Search Unity

  1. Welcome to the Unity Forums! Please take the time to read our Code of Conduct to familiarize yourself with the forum rules and how to post constructively.
  2. Voting for the Unity Awards are OPEN! We’re looking to celebrate creators across games, industry, film, and many more categories. Cast your vote now for all categories
    Dismiss Notice
  3. Dismiss Notice

Is the profiler cheating?

Discussion in 'Entity Component System' started by georgeq, Sep 9, 2018.

  1. georgeq

    georgeq

    Joined:
    Mar 5, 2014
    Posts:
    660
    I was doing some benchmarks on pure ECS, and I was impressed by what is seemed to be a huge performance gain until I saw this:

    profilecheat.png

    At first glance it seems the game is running around 200 frames per second, however it is actually running at less than 15.
     
  2. Antypodish

    Antypodish

    Joined:
    Apr 29, 2014
    Posts:
    10,558
    Can you expand tree to see what you got there? Is there any synchornisation?

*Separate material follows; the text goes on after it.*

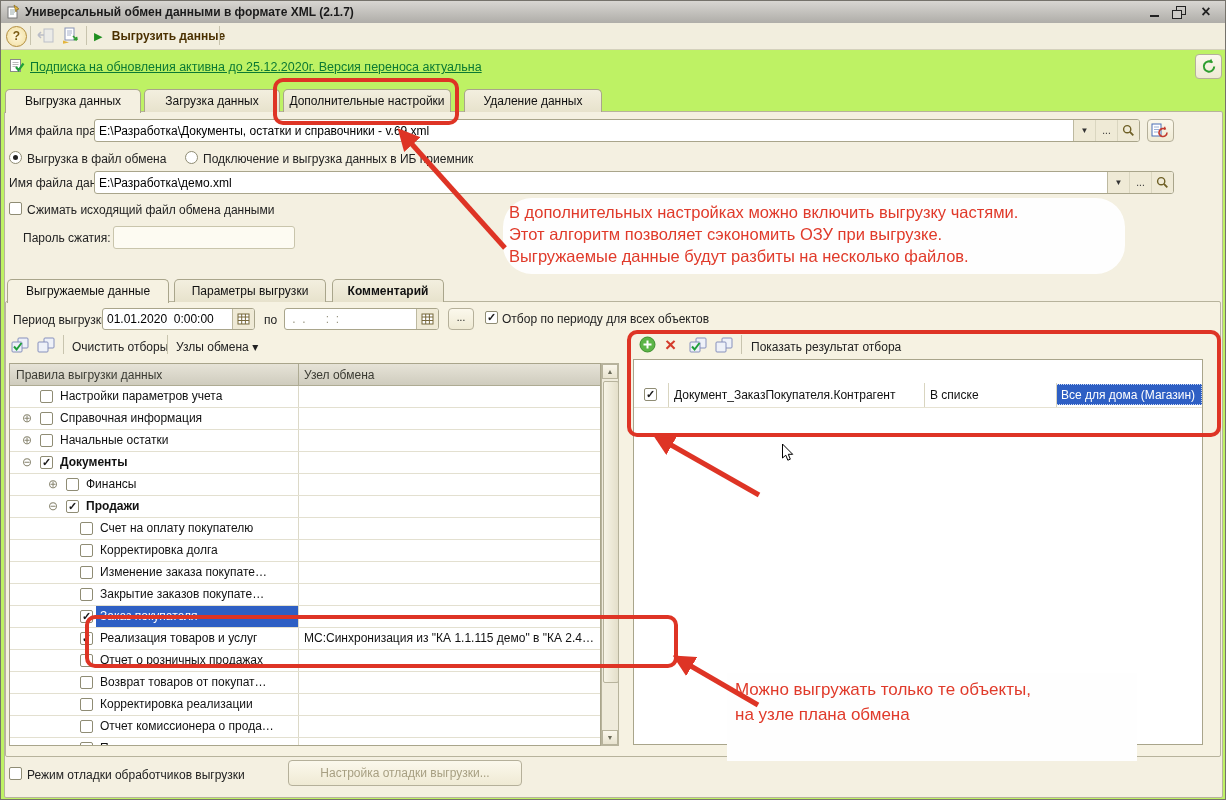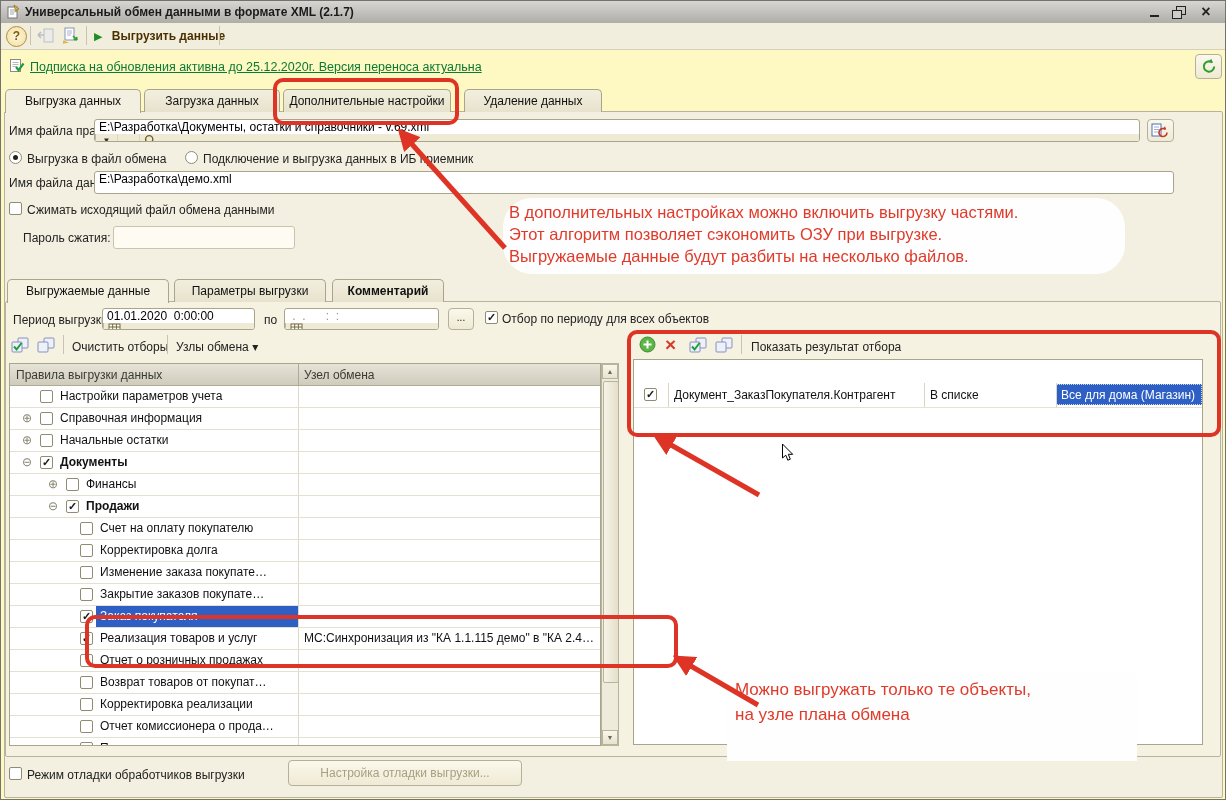"Универсальный обмен данными в формате" #window { background: #fef9c3 -> #bef264 }
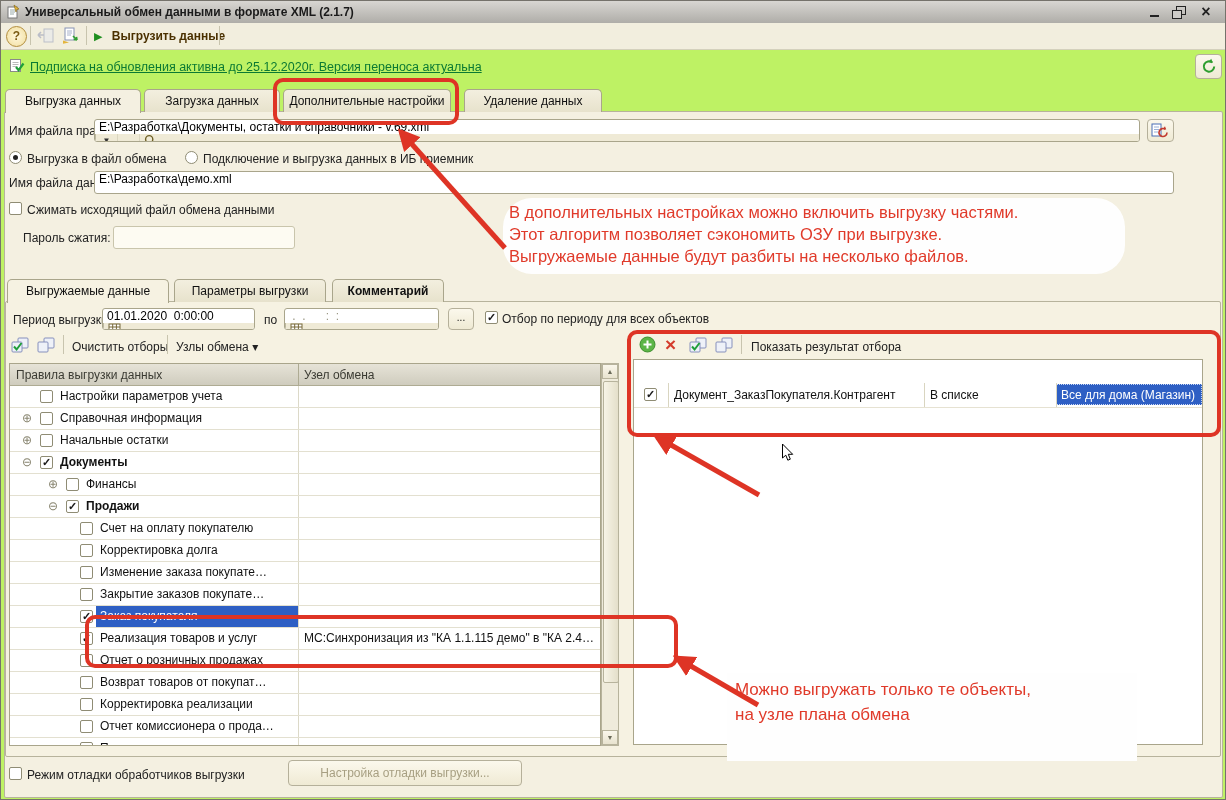"E:\Разработка\Документы, остатки и" .field { flex-direction: column -> none }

    upload_2018-9-9_4-44-5.png
    Also, can you switch to timeline like on my screenshot, to see threads?
     
    Tazadar66 likes this.
  3. julian-moschuering

    julian-moschuering

    Joined:
    Apr 15, 2014
    Posts:
    529
    Probably waiting for job. If possible you might post the code here so we could make sense of it.
     
  4. Antypodish

    Antypodish

    Joined:
    Apr 29, 2014
    Posts:
    10,558
    That what I expect. Time is often takes into consideration waiting period between jobs.
     
  5. CodeSmile

    CodeSmile

    Joined:
    Apr 10, 2014
    Posts:
    3,915
    Ignore the actual ms times in Profiler. It is not an accurate frame time. The profiler itself adds overhead. You will likely see this when you switch from regular profiling to deep profiling, usually the ms time goes up noticably.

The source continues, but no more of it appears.